Tribal community constitutes a significant proportion of Indian population and their concerns are of paramount importance to the government as well as various think tanks working for their rights and benefits. Tribes have come a long way from isolated habitats to mainstreamed governance. Due to their self sufficient economies, geographical isolation, local dialects and inward gazing social structure in terms of basic institutions of marriage, religion, and political participation, etc., tribes have lead an independent lifestyle making use of local resources available to them. Their cultural distinctiveness is marked in their life style due to their commitment to ecological niche, customs, forest conservation and expressive traditions.

Tribal tourism is a showcase of tribal life, art, culture and heritage. Tribal tourism enables interaction between the tourists and the local residents for an enriching experience.
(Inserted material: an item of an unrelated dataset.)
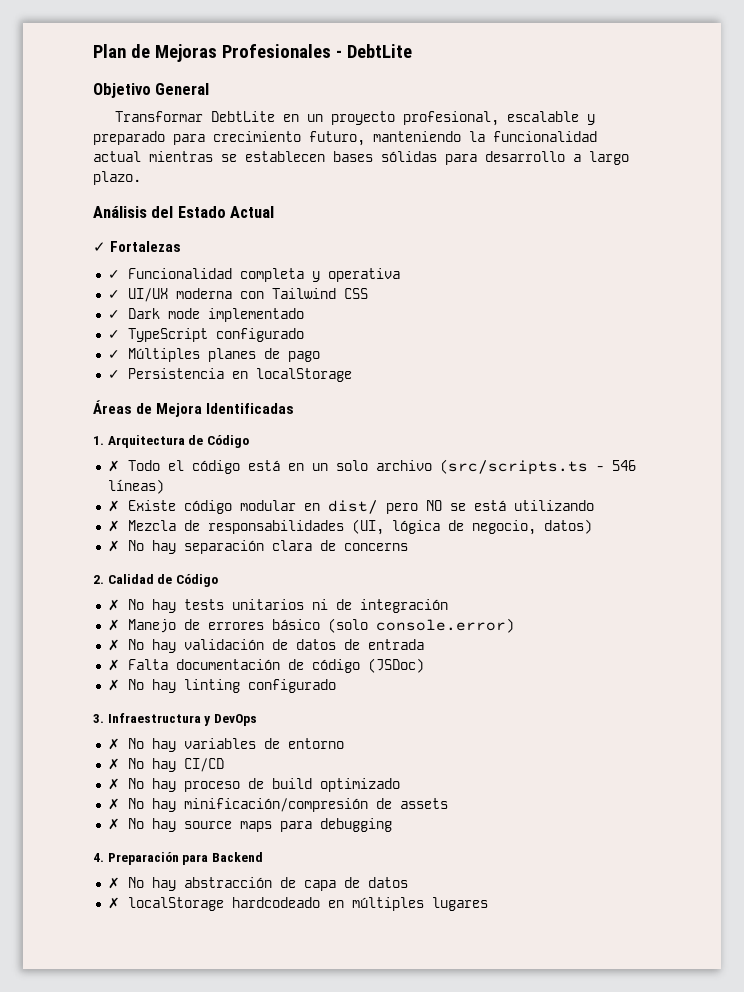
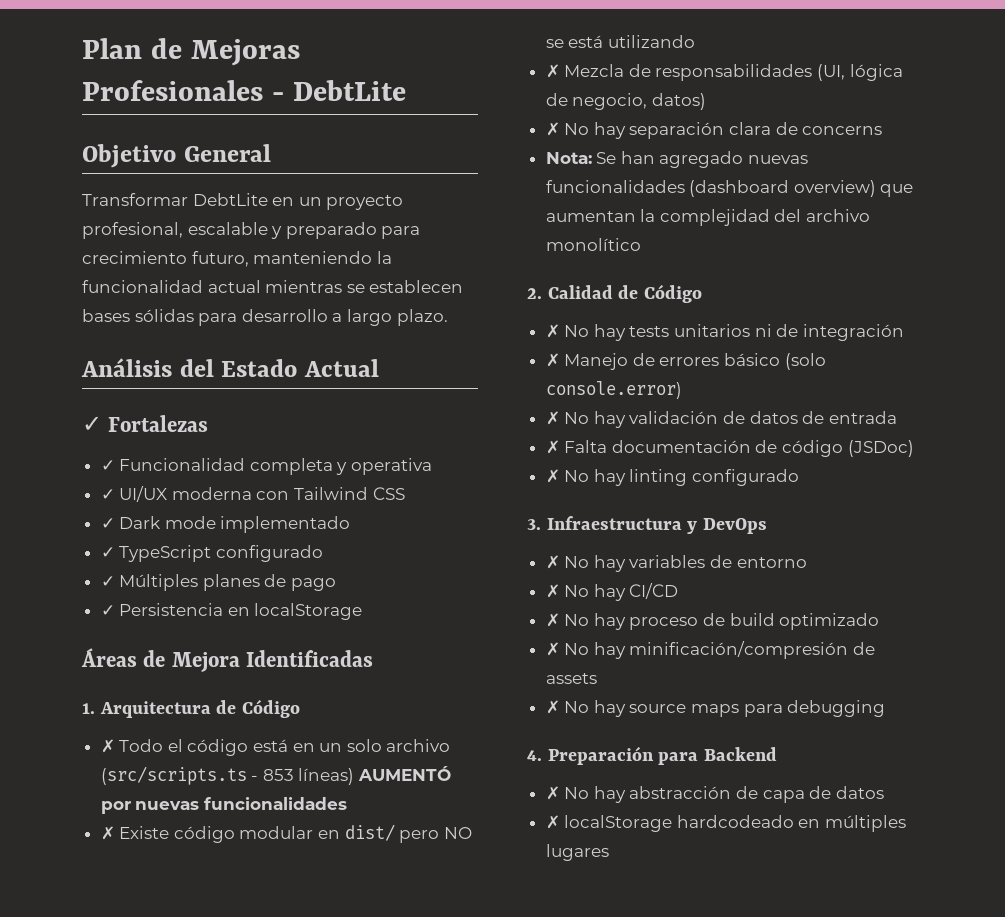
- ✗ Todo el código está en un solo archivo (src/scripts.ts - 546 líneas)
+ ✗ Todo el código está en un solo archivo (src/scripts.ts - 853 líneas) AUMENTÓ por nuevas funcionalidades
+ Nota: Se han agregado nuevas funcionalidades (dashboard overview) que aumentan la complejidad del archivo monolítico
Indigenous tourist attractions include museums and cultural villages, nature-based tours, Indigenous fairs and festivals or events and art galleries. Cultural, environmental and spiritual aspects of Indigenous heritage and traditions are especially featured in Indigenous tourism. The UN Commission on Sustainable Development highlighted the key role of Indigenous peoples in the conservation of natural areas and species on their lands. Indigenous people comprise five percent of the world‟s population but embody 80% of the world‟s cultural diversity. They are estimated to occupy 20% of the world‟s land surface but nurture 80% of the world‟s biodiversity on ancestral lands and territories. India has a large number of tribal people who still belong to a social set-up, of which very little is known. These tribes who stay in different parts of the country are still to come out of their traditional way of life and join the mainstream.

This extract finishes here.